Najpierw ambasador USA w ONZ Nikki Haley, a teraz sam Donald Trump wystąpił ze stanowczym apelem do Rosji, by oddała Krym Ukrainie. Choć nowy prezydent Stanów Zjednoczonych podkreśla, że nie dąży do konfliktu, to kwestię Krymu stawia jasno:

Rosja powinna zwrócić Krym Ukrainie.

Na początku lutego podczas posiedzenia RB ONZ Nikki Haley przyznała, że zniesienie sankcji wobec Rosji jest uzależnione od tego, czy Rosja zwróci Ukrainie Krym.

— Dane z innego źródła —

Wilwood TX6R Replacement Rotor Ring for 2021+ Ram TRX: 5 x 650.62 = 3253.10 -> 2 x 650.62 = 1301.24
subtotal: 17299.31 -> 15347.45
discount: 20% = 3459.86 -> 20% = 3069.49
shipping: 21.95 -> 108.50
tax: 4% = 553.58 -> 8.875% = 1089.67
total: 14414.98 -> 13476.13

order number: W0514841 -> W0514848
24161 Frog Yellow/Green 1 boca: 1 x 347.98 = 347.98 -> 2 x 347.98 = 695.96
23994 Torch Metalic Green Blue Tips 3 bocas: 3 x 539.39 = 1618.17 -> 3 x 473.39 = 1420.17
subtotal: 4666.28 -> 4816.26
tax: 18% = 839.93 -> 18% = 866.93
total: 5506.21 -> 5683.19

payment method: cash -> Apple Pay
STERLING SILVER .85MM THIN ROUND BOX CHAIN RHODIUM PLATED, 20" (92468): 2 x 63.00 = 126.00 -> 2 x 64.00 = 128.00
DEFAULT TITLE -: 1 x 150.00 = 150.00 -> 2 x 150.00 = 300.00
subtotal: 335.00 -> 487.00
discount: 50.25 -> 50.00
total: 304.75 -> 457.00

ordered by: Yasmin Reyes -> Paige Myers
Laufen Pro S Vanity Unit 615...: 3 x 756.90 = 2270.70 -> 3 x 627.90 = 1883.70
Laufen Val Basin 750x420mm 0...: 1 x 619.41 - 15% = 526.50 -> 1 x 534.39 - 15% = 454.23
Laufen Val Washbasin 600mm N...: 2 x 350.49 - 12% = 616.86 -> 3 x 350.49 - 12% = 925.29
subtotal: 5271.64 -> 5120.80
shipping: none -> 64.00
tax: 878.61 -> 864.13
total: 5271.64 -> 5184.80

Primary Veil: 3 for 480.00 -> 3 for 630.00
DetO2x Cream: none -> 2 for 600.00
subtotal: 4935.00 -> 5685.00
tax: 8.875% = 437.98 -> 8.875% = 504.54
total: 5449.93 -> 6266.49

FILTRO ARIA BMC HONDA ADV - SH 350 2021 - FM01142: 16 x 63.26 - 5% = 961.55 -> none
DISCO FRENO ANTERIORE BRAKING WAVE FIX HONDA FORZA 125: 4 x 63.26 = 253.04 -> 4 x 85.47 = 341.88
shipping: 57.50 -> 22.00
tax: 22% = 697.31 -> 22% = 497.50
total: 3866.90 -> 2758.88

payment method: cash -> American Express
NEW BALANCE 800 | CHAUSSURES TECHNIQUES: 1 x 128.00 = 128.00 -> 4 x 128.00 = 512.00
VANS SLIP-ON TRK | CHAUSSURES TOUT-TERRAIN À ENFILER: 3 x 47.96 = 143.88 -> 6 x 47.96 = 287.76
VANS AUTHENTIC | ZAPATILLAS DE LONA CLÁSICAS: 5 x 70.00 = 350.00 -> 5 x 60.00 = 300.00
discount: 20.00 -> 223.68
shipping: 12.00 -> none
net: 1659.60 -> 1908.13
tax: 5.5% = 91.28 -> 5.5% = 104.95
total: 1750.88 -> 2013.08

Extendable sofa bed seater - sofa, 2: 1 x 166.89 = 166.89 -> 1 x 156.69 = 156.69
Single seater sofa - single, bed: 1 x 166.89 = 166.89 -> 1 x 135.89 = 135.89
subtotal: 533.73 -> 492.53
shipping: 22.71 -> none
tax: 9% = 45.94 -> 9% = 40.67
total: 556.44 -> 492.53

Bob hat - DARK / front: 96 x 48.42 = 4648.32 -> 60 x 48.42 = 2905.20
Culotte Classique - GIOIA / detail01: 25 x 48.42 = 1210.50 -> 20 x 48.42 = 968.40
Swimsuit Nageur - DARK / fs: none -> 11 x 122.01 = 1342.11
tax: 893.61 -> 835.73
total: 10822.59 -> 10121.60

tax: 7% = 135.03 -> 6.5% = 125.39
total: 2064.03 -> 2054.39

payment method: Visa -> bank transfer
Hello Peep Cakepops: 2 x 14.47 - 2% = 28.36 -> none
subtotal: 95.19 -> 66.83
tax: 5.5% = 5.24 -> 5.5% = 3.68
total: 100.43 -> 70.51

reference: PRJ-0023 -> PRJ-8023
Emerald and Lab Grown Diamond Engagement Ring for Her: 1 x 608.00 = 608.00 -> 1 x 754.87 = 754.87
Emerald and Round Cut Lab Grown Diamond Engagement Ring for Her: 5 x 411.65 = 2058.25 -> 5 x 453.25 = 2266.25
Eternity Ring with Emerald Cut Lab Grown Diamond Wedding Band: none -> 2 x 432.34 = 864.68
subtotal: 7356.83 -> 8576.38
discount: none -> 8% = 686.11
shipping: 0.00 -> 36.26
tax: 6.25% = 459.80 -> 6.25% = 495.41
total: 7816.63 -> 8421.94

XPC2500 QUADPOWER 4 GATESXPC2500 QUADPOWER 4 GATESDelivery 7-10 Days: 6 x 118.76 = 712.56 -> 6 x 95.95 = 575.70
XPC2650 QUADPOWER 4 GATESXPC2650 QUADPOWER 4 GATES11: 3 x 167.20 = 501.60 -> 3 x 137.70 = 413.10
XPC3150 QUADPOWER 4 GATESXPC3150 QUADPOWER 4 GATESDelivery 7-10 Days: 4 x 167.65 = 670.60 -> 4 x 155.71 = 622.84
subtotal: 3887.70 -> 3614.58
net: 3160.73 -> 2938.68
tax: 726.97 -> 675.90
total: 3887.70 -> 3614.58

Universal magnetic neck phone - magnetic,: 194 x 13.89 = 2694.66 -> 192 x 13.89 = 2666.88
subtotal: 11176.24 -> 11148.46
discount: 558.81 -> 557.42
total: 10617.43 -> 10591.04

Stany Zjednoczone potępiają działania Rosji i wzywają do natychmiastowego zakończenia okupacji Krymu – zaznaczyła ambasador. – Krym jest częścią Ukrainy. Nasze sankcje z tym związane nie zostaną zniesione, dopóki Rosja nie zwróci Ukrainie kontroli nad półwyspem.

Również prezydent USA Donald Trump stanowczo odniósł się do kwestii konfliktu na Ukrainie. Podczas spotkania z rzecznikiem prasowym Białego Domu Seanem Spicerem Trump zdecydowanie stwierdził, że Rosja powinna zwrócić Krym Ukrainie. Prezydent USA dodał, że to Rosja obarczona jest odpowiedzialnością za podjęcie kroków w kierunku „zredukowania przemocy” na terenie Ukrainy.

Konflikt na Ukrainie pojawił się wśród tematów poruszanych podczas debaty w Parlamencie Europejskim. Komisja i Rada zostały obarczone zarzutami o nieefektywne działania w kierunku zaprowadzenia pokoju na wschodzie Ukrainy. Posłowie wspomnieli też o nieefektywnych sankcjach nałożonych na Rosję, które miały zmusić Kreml do wycofania się z okupowanych terenów.